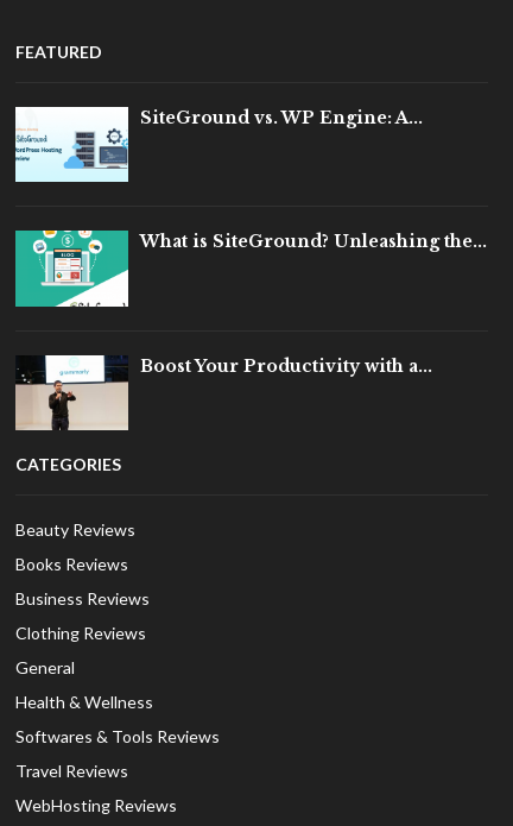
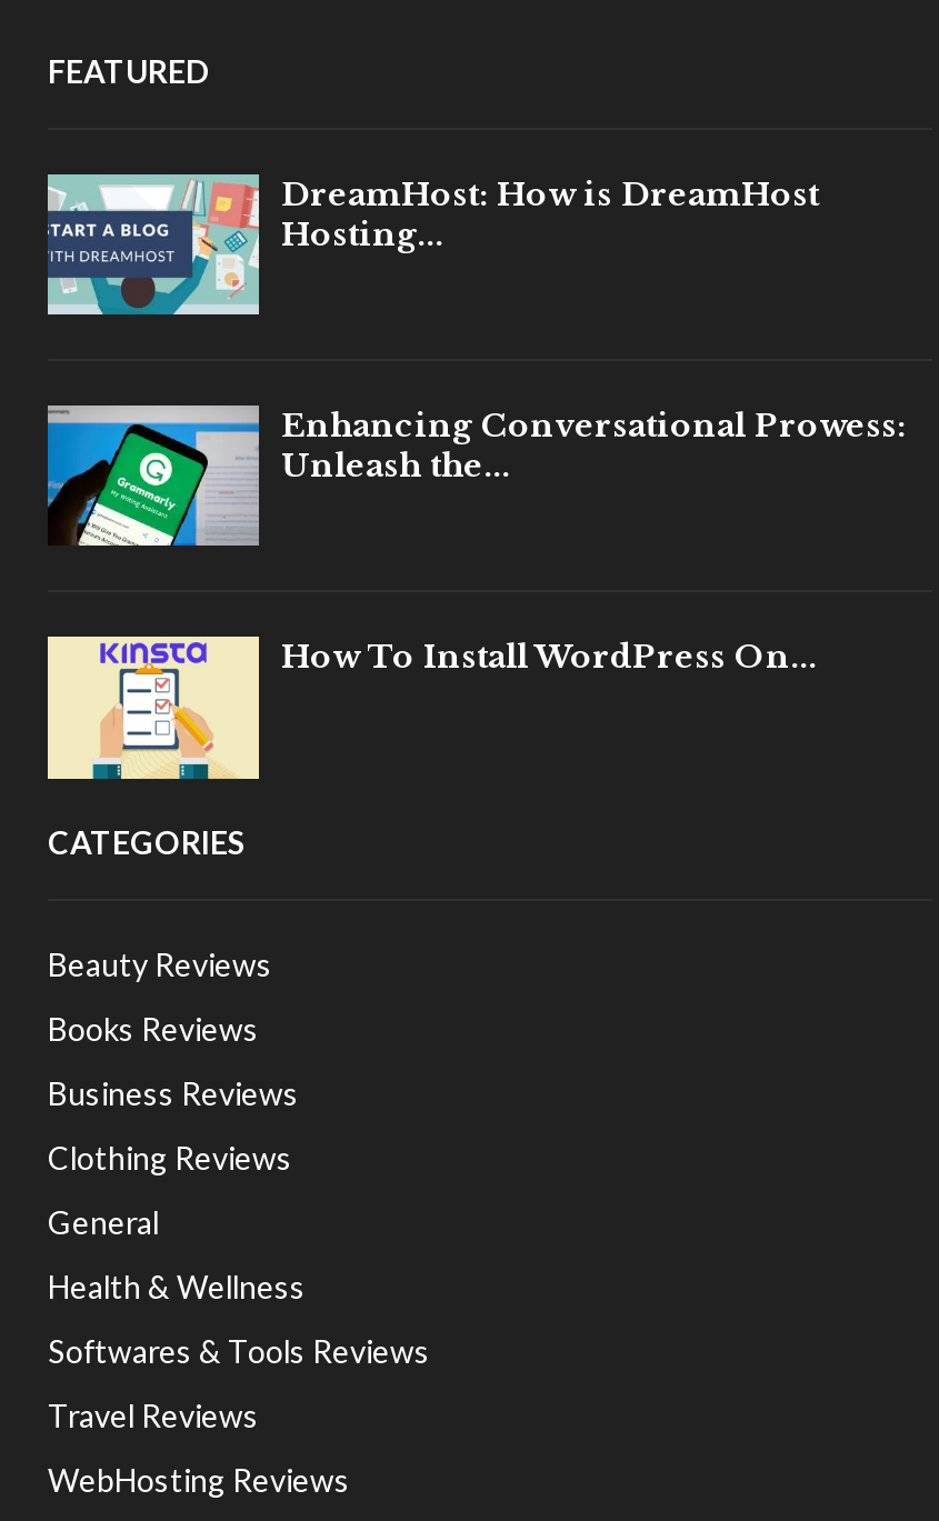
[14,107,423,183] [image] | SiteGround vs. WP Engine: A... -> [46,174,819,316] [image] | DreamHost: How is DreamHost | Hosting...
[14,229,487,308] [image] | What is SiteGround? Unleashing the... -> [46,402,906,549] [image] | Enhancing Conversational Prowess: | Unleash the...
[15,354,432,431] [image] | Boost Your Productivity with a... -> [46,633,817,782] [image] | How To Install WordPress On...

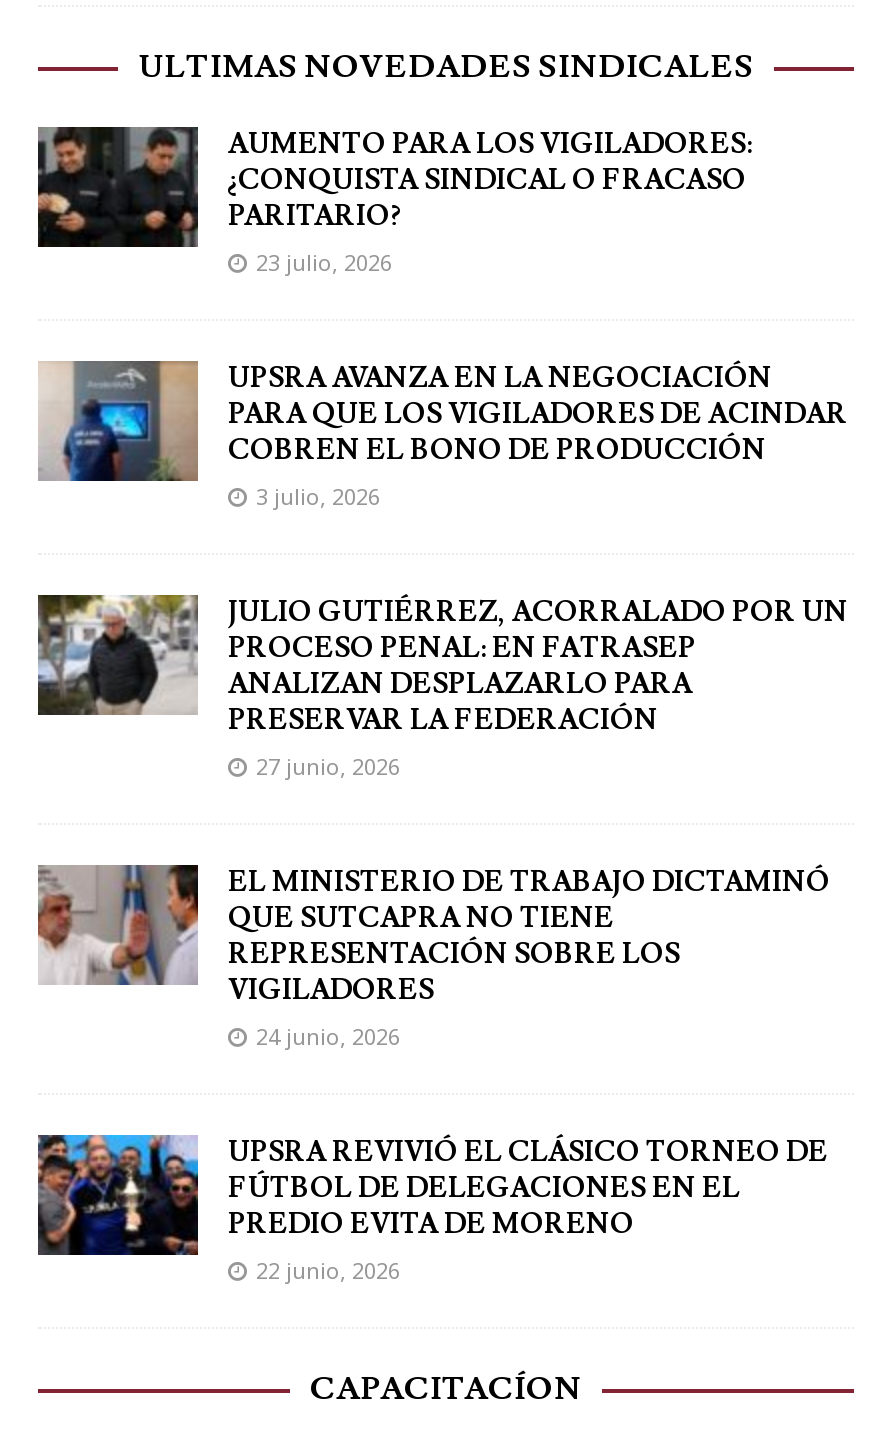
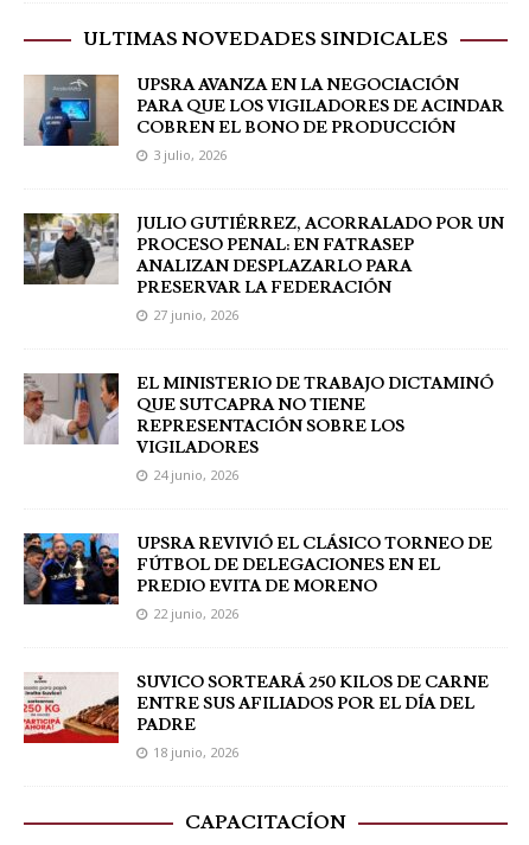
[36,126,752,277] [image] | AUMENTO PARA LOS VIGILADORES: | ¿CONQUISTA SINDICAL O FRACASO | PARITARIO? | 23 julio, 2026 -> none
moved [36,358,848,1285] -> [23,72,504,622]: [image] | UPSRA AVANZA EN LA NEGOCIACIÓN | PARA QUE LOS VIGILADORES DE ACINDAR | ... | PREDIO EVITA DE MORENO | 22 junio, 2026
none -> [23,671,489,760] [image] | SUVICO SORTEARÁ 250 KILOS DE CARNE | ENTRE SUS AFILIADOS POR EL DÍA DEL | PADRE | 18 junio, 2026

================================

__WHAT THE TASK REQUIRES__
In the records above, count the lines holding the word "SiteGround"; give only that number.

__EXPECTED ANSWER__
2